Reasons why Google and Apertium should sponsor it:
- Marwari has about 22 million speakers from India and neighboring countries of India. Despite the popularity the major translation tools like Google Translate don't include it.
- The project adds diversity to Apertium by including Marwari
- This project will be an important addition to the community, which could further be used to build projects or carry out research in low-resource languages which is a growing research area.
- By releasing the first MWR-HIN translator open-source it will further benefit developers in building more related language pairs to Marwari.
How and who it will benefit in society
- The project will benefit the native speakers of this language and the people travelling to Rajasthan which is an Indian state where the most used language is Marwari. The state of Rajasthan is an important tourist attraction all over the world. It would also help tourists to communicate with local people of Rajasathan.
- It will also help researchers in Natural Language Processing to carry out their research in Marwari.
- The developers can use this project to create other language pairs which are closely related to Marwari.
- In the long run, this project aims to reduce the language barrier which exists where people of two different regions find it difficult to communicate.
Work plan
Community bonding period (May 4 - May 28):
- Getting introduced to the organization and community of Apertium.
- Understanding the code/projects which would be needed as a reference for my project.
- Discussing the project ideas and taking suggestions from the community regarding the implementation of the project.
- Exploring and finding resources for Marwari.
Work Period (May 29 - 28 Aug):
Week 1:
- Adding nouns and adjectives to bilingual and MWR monolingual dictionary.
Week 2:
- Getting familiar to the syntax for writing transfer rules.
- Writing transfer rules for nouns and adjectives.
Week 3:
- Adding verbs and other parts of speech to the dictionaries.
- Writing transfer rules for the same.
Week 4:
- Run tests
- Update documentation
- Prepare for the first evaluation
Deliverable 1: Monolingual and Bilingual dictionary, basic transfer rules
Week 5:
- Translating essays/paragraphs and aim to achieve WER < 50%.
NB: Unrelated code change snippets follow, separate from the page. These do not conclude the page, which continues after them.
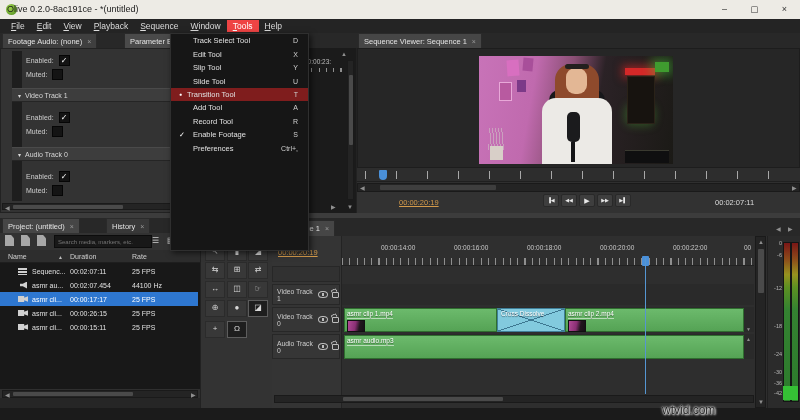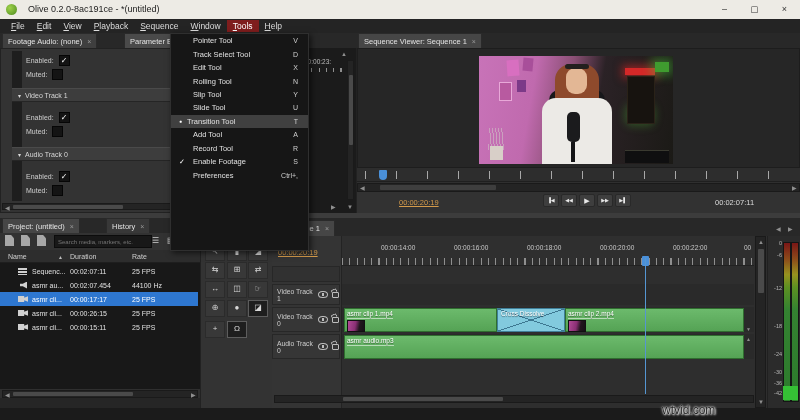--- a/index.html
+++ b/index.html
@@ -1,48 +1,48 @@
 <!DOCTYPE html>
 <html><head>
 <meta charset="utf-8">
 <style>
   html,body{margin:0;padding:0;background:#555;}
   .app{position:relative;width:800px;height:420px;overflow:hidden;background:#2f2f2f;
        font-family:"Liberation Sans",sans-serif;-webkit-font-smoothing:antialiased;cursor:default;}
   .abs{position:absolute;}
   
   .titlebar{left:0;top:0;width:800px;height:19px;background:#edebe5;border-bottom:1px solid #b9b6ae;}
-  .title-text{left:28px;top:4px;font-size:9px;color:#1c1c1c;}
+  .title-text{left:7px;top:4px;font-size:9px;color:#1c1c1c;}
   .app-icon{left:6px;top:4px;width:11px;height:11px;border-radius:50%;
             background:radial-gradient(circle at 35% 35%,#9fd24a,#4c8a1f);}
   .winbtn{top:3px;width:13px;height:13px;font-size:9px;line-height:13px;text-align:center;color:#333;}
   
   .menubar{left:0;top:19px;width:800px;height:14px;background:#242424;display:flex;align-items:center;padding-left:5px;box-sizing:border-box;}
   .mb-item{display:inline-block;font-size:8.5px;color:#dcdcdc;padding:1px 6px;}
   .mb-item::first-letter{text-decoration:underline;}
-  .mb-item.active{background:#7f1d1d;color:#fff;}
+  .mb-item.active{background:#ef4444;color:#fff;}
   
   .tab{position:absolute;height:15px;display:flex;align-items:center;padding:0 5px;box-sizing:border-box;
        font-size:7.5px;color:#e2e2e2;background:#3f3f3f;border:1px solid #2a2a2a;border-bottom:none;}
   .tab .close{margin-left:5px;font-size:7px;color:#9a9a9a;}
   .tabbar{background:#282828;}
   
   .pfield{position:absolute;display:flex;align-items:center;font-size:7px;color:#cfcfcf;}
   .cb{display:inline-block;width:9px;height:9px;margin-left:5px;background:#141414;border:1px solid #060606;
       color:#fff;font-size:8px;line-height:9px;text-align:center;}
   .psection{position:absolute;background:#3d3d3d;border-top:1px solid #4a4a4a;border-bottom:1px solid #252525;
             font-size:7px;color:#d8d8d8;display:flex;align-items:center;padding-left:6px;box-sizing:border-box;}
   
   .popup{left:170px;top:33px;width:137px;height:216px;background:#161616;border:1px solid #2f2f2f;
          box-shadow:2px 2px 6px rgba(0,0,0,.6);z-index:60;display:flex;flex-direction:column;}
   .mi{position:relative;height:13.45px;display:flex;align-items:center;padding-left:22px;box-sizing:border-box;
       font-size:7.5px;color:#e0e0e0;}
   .mi .sc{position:absolute;right:10px;font-size:7px;color:#cfcfcf;}
   .mi .mark{position:absolute;left:8px;font-size:7px;color:#fff;}
-  .mi.hl{background:#404040;padding-left:16px;}
+  .mi.hl{background:#7f1d1d;padding-left:16px;}
   .mi .sub{position:absolute;right:5px;font-size:6px;color:#cfcfcf;}
   
   .prow{position:absolute;left:0;width:198px;height:14px;display:flex;align-items:center;font-size:7px;color:#e0e0e0;}
   .prow .nm{position:absolute;left:32px;width:36px;overflow:hidden;white-space:nowrap;}
   .prow .du{position:absolute;left:70px;}
   .prow .ra{position:absolute;left:132px;}
   .prow.sel{background:#2e77d0;color:#fff;}
   .ic-vid{position:absolute;left:18px;width:10px;height:6px;background:#d0d0d0;
           clip-path:polygon(0 0,62% 0,62% 30%,100% 5%,100% 95%,62% 70%,62% 100%,0 100%);}
   .ic-aud{position:absolute;left:20px;width:7px;height:7px;background:#d0d0d0;
@@ -390,34 +390,26 @@
     <div class="abs" style="left:23px;top:6px;width:6px;height:158px;border:1px solid #151515;
          background:linear-gradient(180deg,#7a1616 0%,#8c4a1a 10%,#97921f 20%,#5d9022 28%,#348231 42%,#2c7a2c 100%);"></div>
     <div class="abs" style="left:15px;top:150px;width:15px;height:14px;background:#35c035;"></div>
   </div>
 
   <div class="abs" style="left:0;top:408px;width:800px;height:12px;background:#1b1b1b;"></div>
   <span class="abs" style="left:662px;top:403px;font-size:12px;color:#222;text-shadow:0 0 3px #fff,0 0 1px #fff,1px 1px 2px #fff;">wtvid.com</span>
 
   <div class="abs popup">
     <div class="mi">
-      <span>Pointer Tool</span>
-      <span class="sc">V</span>
-    </div>
-    <div class="mi">
       <span>Track Select Tool</span>
       <span class="sc">D</span>
     </div>
     <div class="mi">
       <span>Edit Tool</span>
       <span class="sc">X</span>
-    </div>
-    <div class="mi">
-      <span>Rolling Tool</span>
-      <span class="sc">N</span>
     </div>
     <div class="mi">
       <span>Slip Tool</span>
       <span class="sc">Y</span>
     </div>
     <div class="mi">
       <span>Slide Tool</span>
       <span class="sc">U</span>
     </div>
     <div class="mi hl">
- Working on lexical selection rules.
Week 6:
- Using testvoc clean for adjectives.
- Aim to achieve WER < 35%.
Week 7:
- Expanding dictionaries further.
- Working on disambiguation rules for MWR-HIN.
Week 8:
- Expanding bilingual dictionary
- Lexical selection rules
- Disambiguation rules
- Transfer rules
- Prepare for the second evaluation
Deliverable 2: Improved Bilingual dictionary and updated rules Week 9&10:
- Testvoc MWR-HIN
- Discussing documentation details with mentors and organization.
Week 11&12:
- Completing any pending tasks.
- Final discussion and release of the project and documentation.
- Project completed
I am a senior Computer Science undergraduate at Birla Institute of Technology and Science Pilani(BITS Pilani), India, which is an institute of Eminence. I have also done my internship at Ericsson where I build a NLP based ticket-classifier using python. I also developed a POS tagger for Hin-Eng code mixed dataset by using Hidden Markov Model as a part of the Natural Language Processing coursework in my university. I have also interned at Artificial Intelligence Institute of South Carolina where I had worked on the transformer architecture. Through these projects and my university coursework I have gained proficiency in programming languages like Python, C++, XML, HTML/CSS. In general I love solving problems using various programming tools. I am a native hindi speaker and can read and write Marwari. As I have previously worked in Natural Language Processing for my projects, and that I understand two languages HIN and MWR, I believe that I am a good fit for this project. I'd also be glad to be a part of this wonderful community at apertium and learn from them.
Non summer of code plans
I do not have any non-GSoC plans for the coming summer of 2023. I can spend 30 hours a week for this project. Although my university curriculum will be starting from August so I'll be working extensively in the summer to compensate before my university starts.